In an attempt to develop a risk prediction model, Liang et al used the retrospective data of the National Health Commission of China to identify independent predictors of mortality in COVID-19 patients. The validated results showed that an abnormality on chest radiography, older age, hemoptysis, dyspnea, unconsciousness, number of comorbidities, a history of cancer, neutrophil-to-lymphocyte ratio, LDH, and direct bilirubin remained independent predictors of death.

Chen et al. compared cardiovascular system variables in a small number of severely sick (39 cases) and critically sick (15 cases) COVID-19 patients, and found that diabetes, significant leukocytosis, elevated level of inflammatory elements (interleukin-6, C-reactive protein, erythrocyte sedimentation rate, D-dimer, and procalcitonin), elevated markers of myocardial injury (CK-MB, troponin-I, myoglobin, and proBNP), hypotension and tachycardia at admission, atrioventricular block, pericardial effusion, and right heart block were more prevalent in critically-ill patients.

Our study showed that cardiovascular disease risk factors, its manifestations, and related laboratory biomarkers were powerful predictors of death in COVID-19 patients. Our meta-analysis including several large and small studies confirmed the hypothesis that cardiovascular system instability predicts mortality in COVID-19 patients. Unfortunately, the included studies did not provide sufficient data on the type of cardiac arrhythmia. Also, due to the limited number of events for each subgroup analysis, some variables did not reach a statistical significance of which an acute heart failure is a major one. Although studying the efficacy of various therapeutic modalities was beyond the scope of our meta-analysis, non-survivors had a tendency to receive more aggressive treatment such as mechanical ventilation and corticosteroid administration. However, none of these therapeutic modalities seemed to improve the survival in patients with COVID-19.

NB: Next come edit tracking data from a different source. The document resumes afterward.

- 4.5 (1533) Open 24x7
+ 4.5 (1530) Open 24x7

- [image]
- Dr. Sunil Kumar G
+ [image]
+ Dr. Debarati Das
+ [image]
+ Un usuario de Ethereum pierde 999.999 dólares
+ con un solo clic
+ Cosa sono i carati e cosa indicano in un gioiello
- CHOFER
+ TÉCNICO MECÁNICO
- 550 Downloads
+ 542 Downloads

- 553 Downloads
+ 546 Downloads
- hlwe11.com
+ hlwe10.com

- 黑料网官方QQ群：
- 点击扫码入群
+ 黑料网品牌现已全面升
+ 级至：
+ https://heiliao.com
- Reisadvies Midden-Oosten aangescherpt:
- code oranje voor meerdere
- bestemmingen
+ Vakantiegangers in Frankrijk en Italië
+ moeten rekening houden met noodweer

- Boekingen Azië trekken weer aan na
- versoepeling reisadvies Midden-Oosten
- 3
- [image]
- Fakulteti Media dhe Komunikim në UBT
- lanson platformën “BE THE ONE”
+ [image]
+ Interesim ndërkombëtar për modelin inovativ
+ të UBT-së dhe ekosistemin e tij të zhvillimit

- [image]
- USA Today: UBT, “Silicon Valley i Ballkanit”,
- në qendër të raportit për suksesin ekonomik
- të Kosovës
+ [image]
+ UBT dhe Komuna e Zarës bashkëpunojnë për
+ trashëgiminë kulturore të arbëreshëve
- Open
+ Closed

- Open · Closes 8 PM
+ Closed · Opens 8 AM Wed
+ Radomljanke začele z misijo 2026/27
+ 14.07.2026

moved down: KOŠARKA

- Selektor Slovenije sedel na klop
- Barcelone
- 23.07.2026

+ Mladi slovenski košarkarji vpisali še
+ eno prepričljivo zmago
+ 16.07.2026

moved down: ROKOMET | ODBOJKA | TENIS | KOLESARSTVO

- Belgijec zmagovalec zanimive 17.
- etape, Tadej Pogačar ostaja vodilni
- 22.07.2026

In conclusion, this meta-analysis of comparative studies highlights the pivotal role of cardiovascular system instability in predicting mortality in patients with COVID-19. A careful consideration of history of cardiovascular disease and its risk factors, attention to signs and symptoms at presentation and during hospitalization, and related laboratory parameters should alert the clinicians toward the high-risk patient.

Conflict of Interests Statement

All authors have no conflict of interests to disclose.